The hedge fund sector has historically been an area of strength for Morgan Stanley, a fact that Glynn puts down to the bank’s focus on its research capabilities.

“In the uncertain markets we have seen, the ability to offer clients insight into the market is of significantly more value than simply a pure execution capability,” he says. “Increasingly, hedge fund clients, in particular, and also real money, appreciate that added level of insight. That’s what’s allowed us to improve relative to our peers.”

Glynn cites the hiring of Hans Redeker, who joined the bank from BNP Paribas in May 2011 as head of global FX strategy, as a reflection of the bank’s commitment to its research capabilities.

“He’s a big name in the FX market,” says Glynn. “He’s been one of the leading currency strategists for over 20 years. It’s something that is expected of Morgan Stanley – we have to be at the leading edge of research. Hans is that in the currency market.”

 Hedge funds: Top 5 (market share)

 Source: Euromoney Market Data

Keeping lean

While Glynn and Prusac maintain that volumes and profitability are on the up, the bank hasn’t been shy to rationalize its headcount. It announced plans to shed 1,600 jobs across all its businesses in December as it readjusts its headcount in response to new capital requirements, trading regulations and a slowdown in the global economy. Despite the relatively strong performance of the sector, Morgan Stanley’s FX division has not been unaffected, with the bank shedding FX trading and sales jobs in London and New York, with as many as 10 people leaving the firm.

The most notable departure was that of Stephen Mettler, who retired in January after 14 years with the firm, having most recently been global head of macro, as well as representing the firm on the FX committee of the Federal Reserve Bank of New York. He’d previously held roles as global head of sales and FX options.

Other notable departures included Kirsty Garrett from FX sales in London, and Shaun Crawford, a Swiss franc trader in New York. In all, the firm shed close to 10% of its headcount. Morgan Stanley declined to be specific.

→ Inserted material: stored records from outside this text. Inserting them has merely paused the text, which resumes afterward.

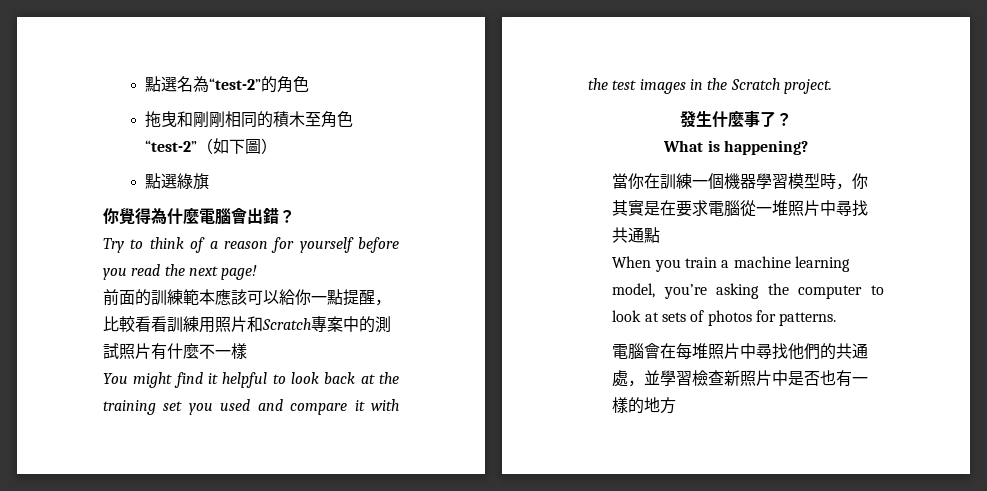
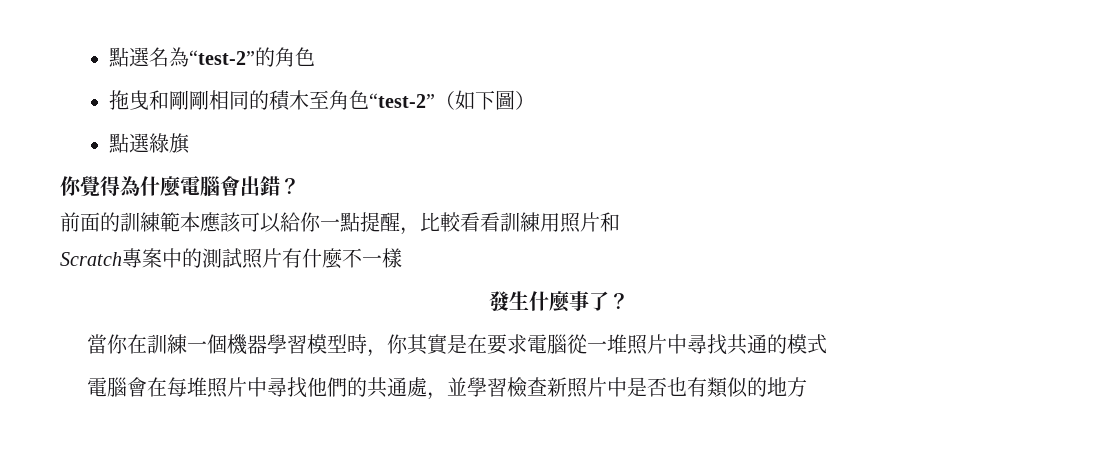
- Try to think of a reason for yourself before you read the next page!
- 前面的訓練範本應該可以給你一點提醒，比較看看訓練用照片和Scratch專案中的測試照片有什麼不一樣
+ 前面的訓練範本應該可以給你一點提醒，比較看看訓練用照片和
+ Scratch專案中的測試照片有什麼不一樣
- You might find it helpful to look back at the training set you used and compare it with the test images in the Scratch project.
- What is happening?
- 當你在訓練一個機器學習模型時，你其實是在要求電腦從一堆照片中尋找共通點
- When you train a machine learning model, you’re asking the computer to look at sets of photos for patterns.
+ 當你在訓練一個機器學習模型時，你其實是在要求電腦從一堆照片中尋找共通的模式
- 電腦會在每堆照片中尋找他們的共通處，並學習檢查新照片中是否也有一樣的地方
+ 電腦會在每堆照片中尋找他們的共通處，並學習檢查新照片中是否也有類似的地方

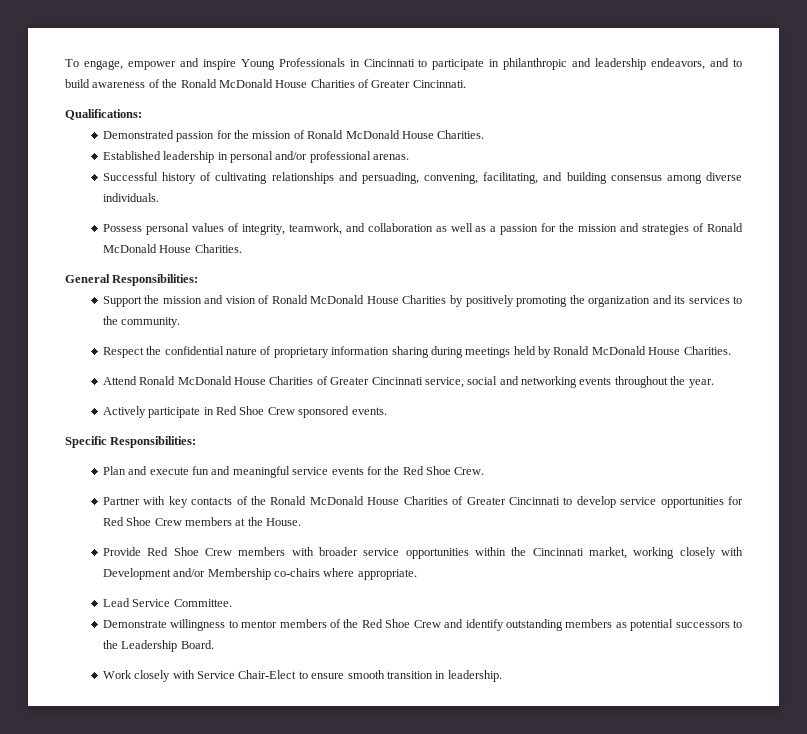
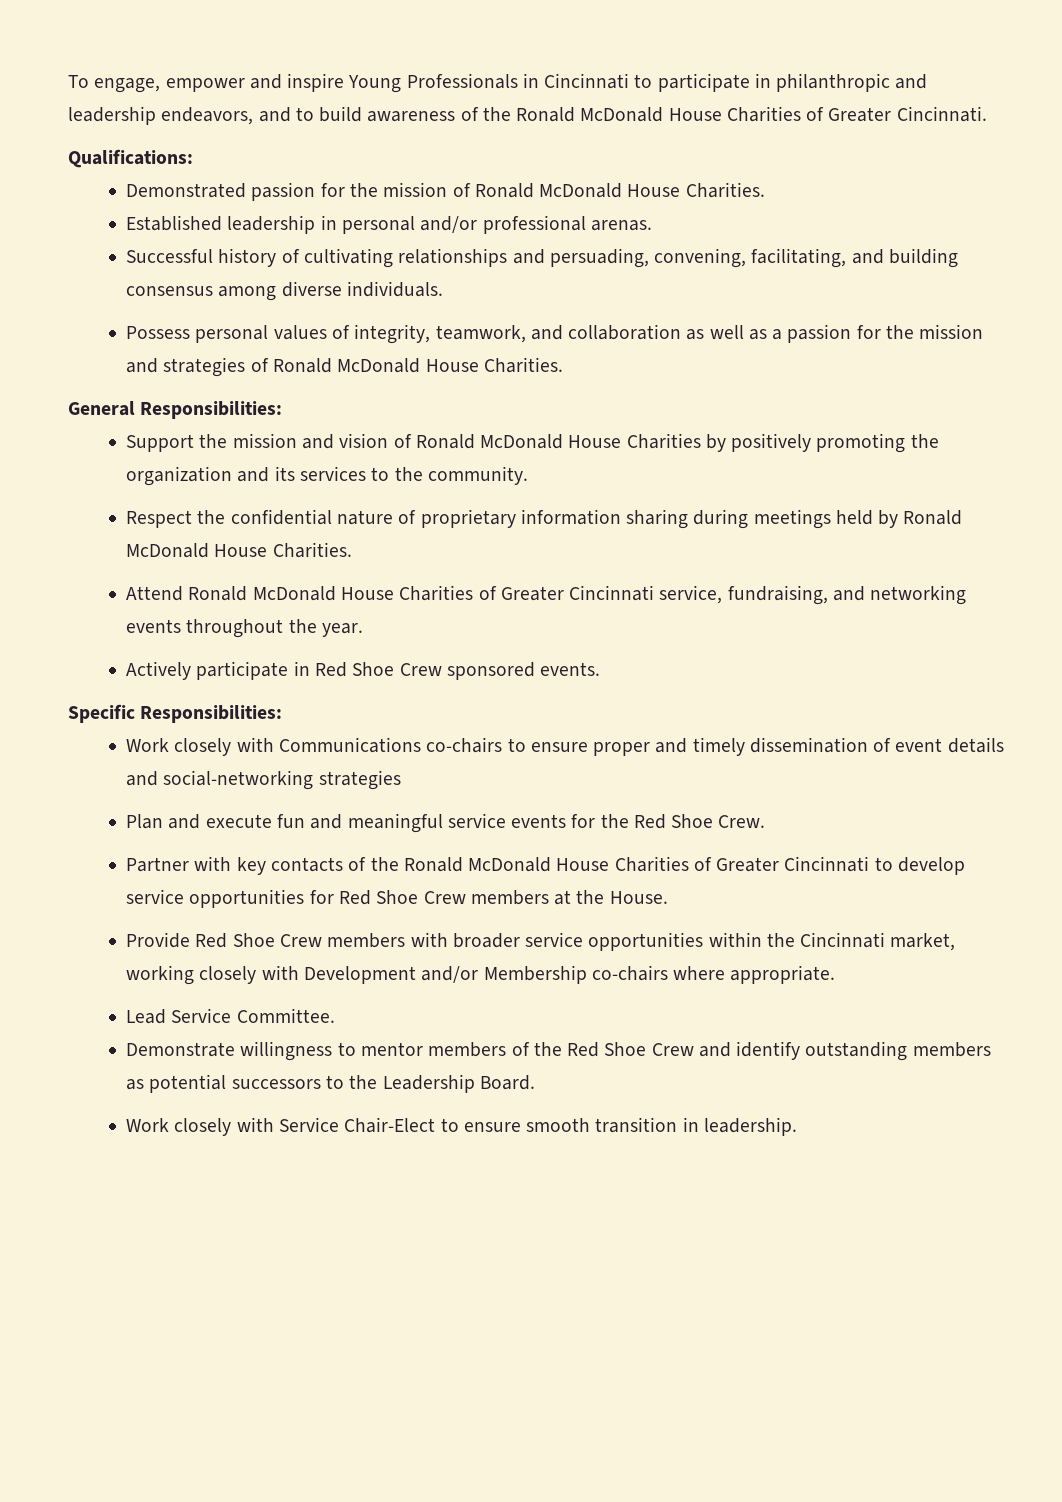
- Attend Ronald McDonald House Charities of Greater Cincinnati service, social and networking events throughout the year.
+ Attend Ronald McDonald House Charities of Greater Cincinnati service, fundraising, and networking events throughout the year.
+ Work closely with Communications co-chairs to ensure proper and timely dissemination of event details and social-networking strategies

The bank insists, however, that it has seen no impact on its FX business as a result of the departures, maintaining it is part of a “natural process” and the firm will continue to look for strategic hires where it sees opportunities, but equally will continue to manage its headcount to make sure its business is kept lean and mean.

“We’ve always ran efficient and nimble businesses, while maintaining the capability to scale up or down relatively quickly as the conditions require,” says Prusac. “So I don’t think anything changes on that front. We review the sizes of our businesses regularly and we adjust.”

That adjustment is likely to see Morgan Stanley move ever more into emerging markets. It believes there is a secular trend that will see more emerging markets business being transacted in all product areas, with FX leading the way.

Last year, the bank expanded its trading capabilities into Mexico, Peru, Turkey and Singapore. It already has trading hubs in the major Bric countries and Korea, and says it continues to look for opportunities to expand.

Glynn, who now bases himself out of Hong Kong, says the traditional separation of G10 versus EM FX has broken down.

“We feel we are extremely well-positioned for that with our current combined FX and EM set-up,” he says. “So we are going to continue to direct more and more resources towards the EM capabilities of the firm.”